**Available data:**
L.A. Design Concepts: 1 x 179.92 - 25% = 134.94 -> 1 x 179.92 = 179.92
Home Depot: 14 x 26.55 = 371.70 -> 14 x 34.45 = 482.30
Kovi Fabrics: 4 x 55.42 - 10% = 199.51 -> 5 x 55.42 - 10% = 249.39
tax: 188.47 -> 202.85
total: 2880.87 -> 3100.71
...
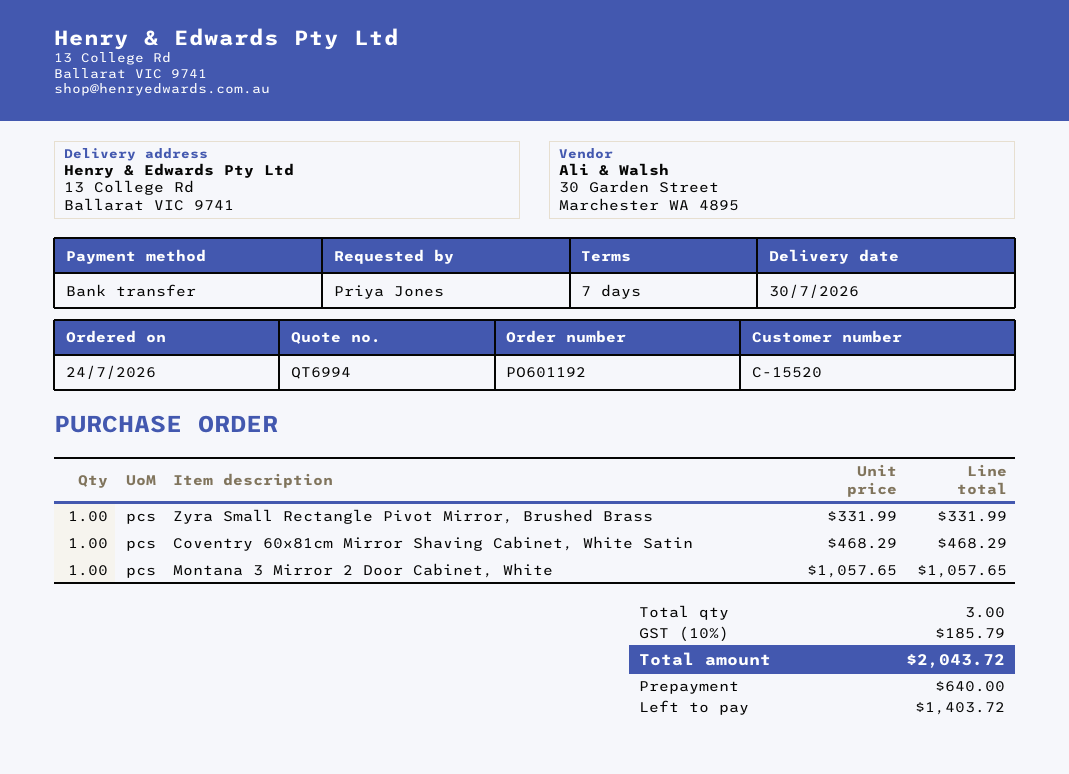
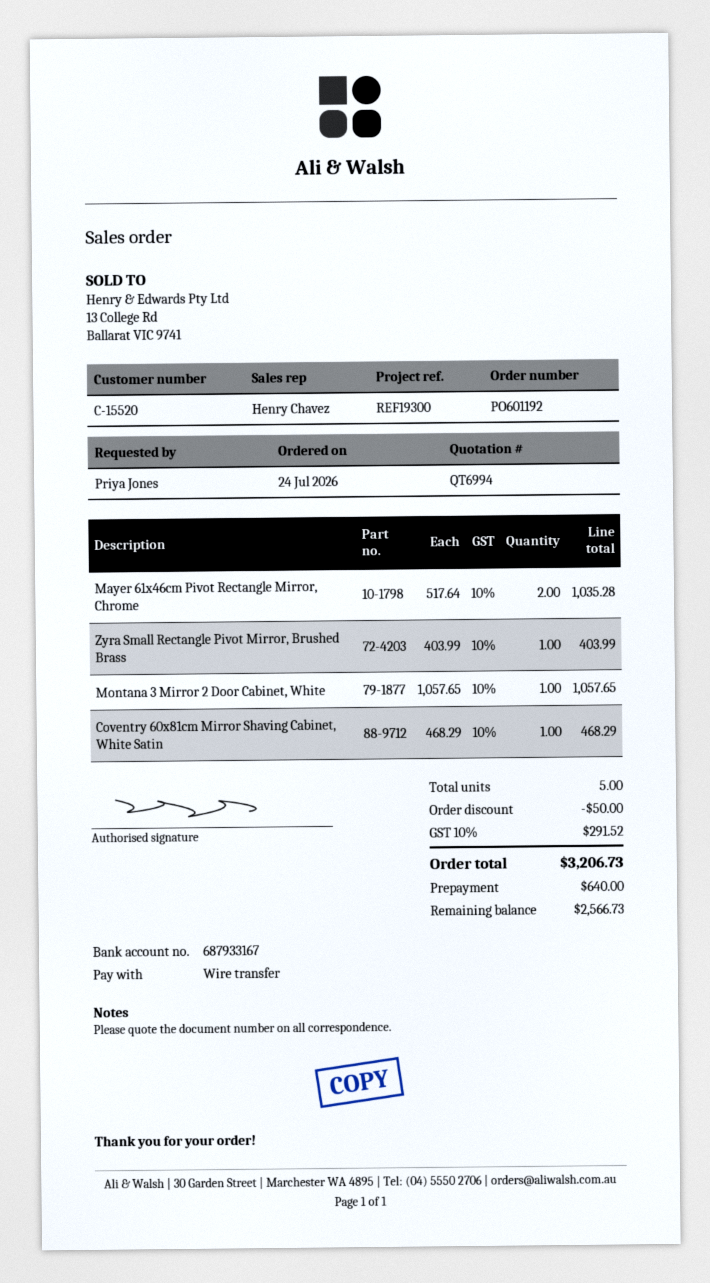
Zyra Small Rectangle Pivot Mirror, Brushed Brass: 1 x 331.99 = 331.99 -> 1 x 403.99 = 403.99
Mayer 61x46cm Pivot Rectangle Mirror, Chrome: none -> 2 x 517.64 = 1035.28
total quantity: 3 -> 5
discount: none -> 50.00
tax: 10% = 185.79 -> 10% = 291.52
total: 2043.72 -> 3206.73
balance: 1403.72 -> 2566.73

**Exercise:** Bring together every line in the entries that holds the string "Mirror".

**Solution below:**
Zyra Small Rectangle Pivot Mirror, Brushed Brass: 1 x 331.99 = 331.99 -> 1 x 403.99 = 403.99
Mayer 61x46cm Pivot Rectangle Mirror, Chrome: none -> 2 x 517.64 = 1035.28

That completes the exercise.